"""

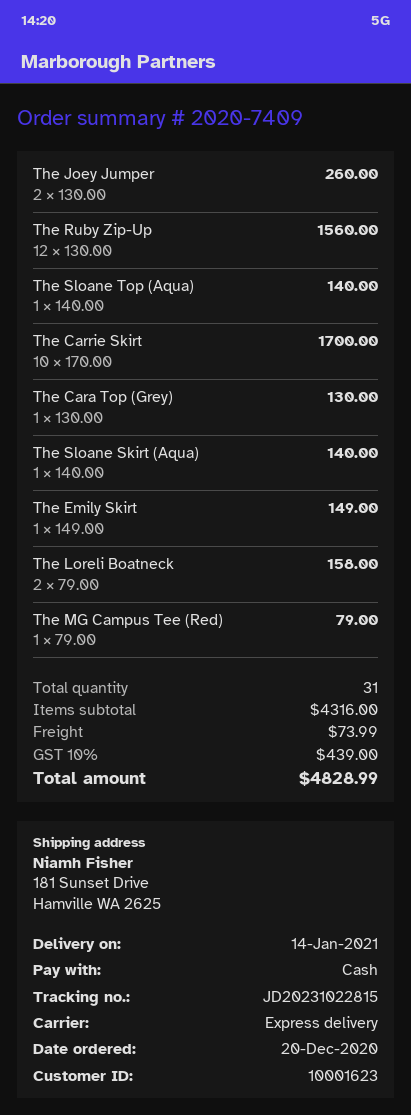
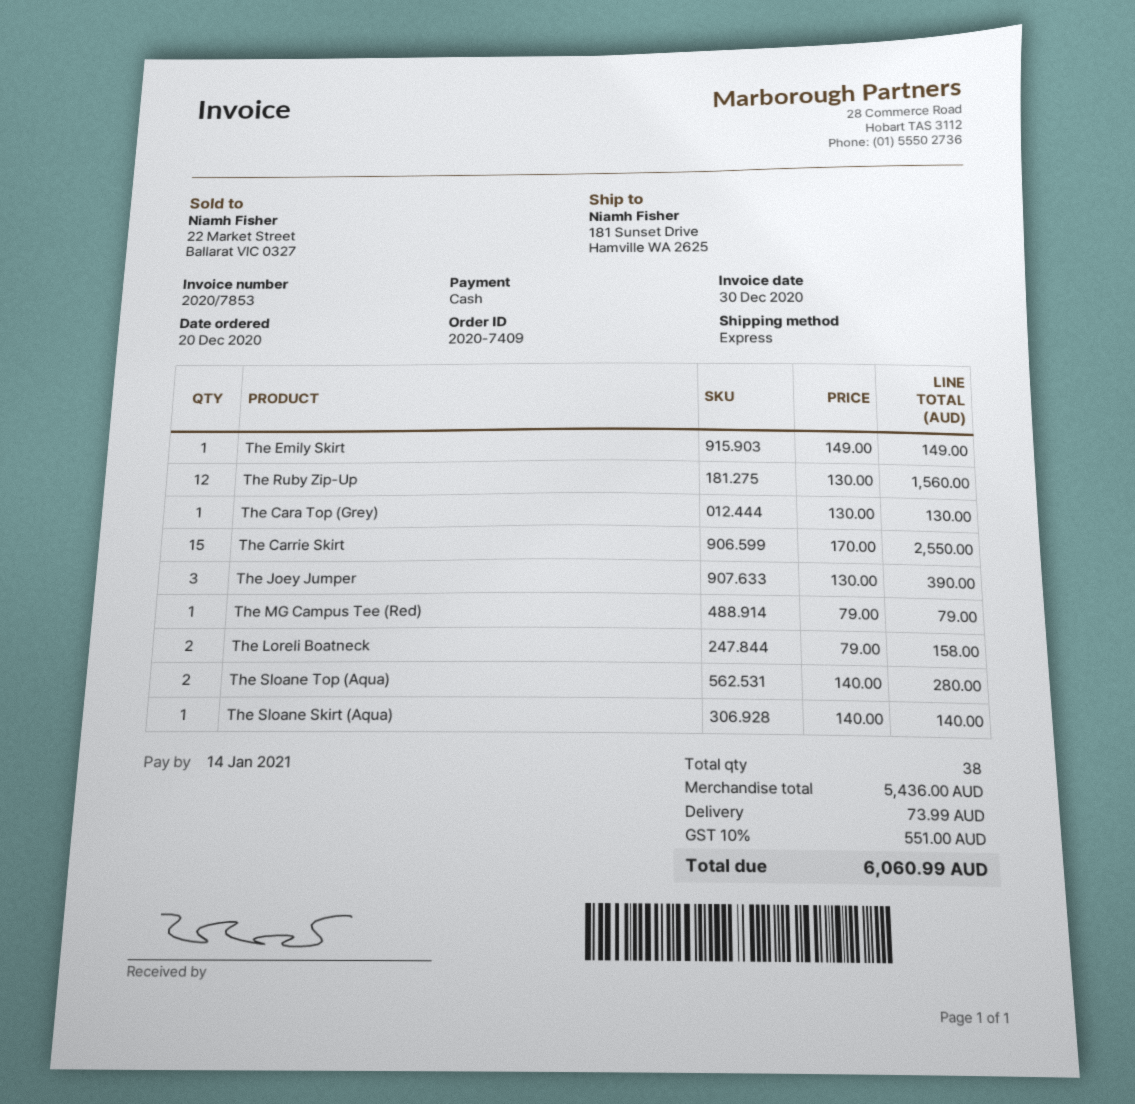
The Joey Jumper: 2 x 130.00 = 260.00 -> 3 x 130.00 = 390.00
The Sloane Top (Aqua): 1 x 140.00 = 140.00 -> 2 x 140.00 = 280.00
The Carrie Skirt: 10 x 170.00 = 1700.00 -> 15 x 170.00 = 2550.00
total quantity: 31 -> 38
subtotal: 4316.00 -> 5436.00
tax: 10% = 439.00 -> 10% = 551.00
total: 4828.99 -> 6060.99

"""

● **TASK ITEM**
Lines in scope run from the one holding "subtotal: 4316.00 -> 5436.00" to the last line of the material above; transcribe them exactly and omit the rest.

● **WRITTEN REPLY**
subtotal: 4316.00 -> 5436.00
tax: 10% = 439.00 -> 10% = 551.00
total: 4828.99 -> 6060.99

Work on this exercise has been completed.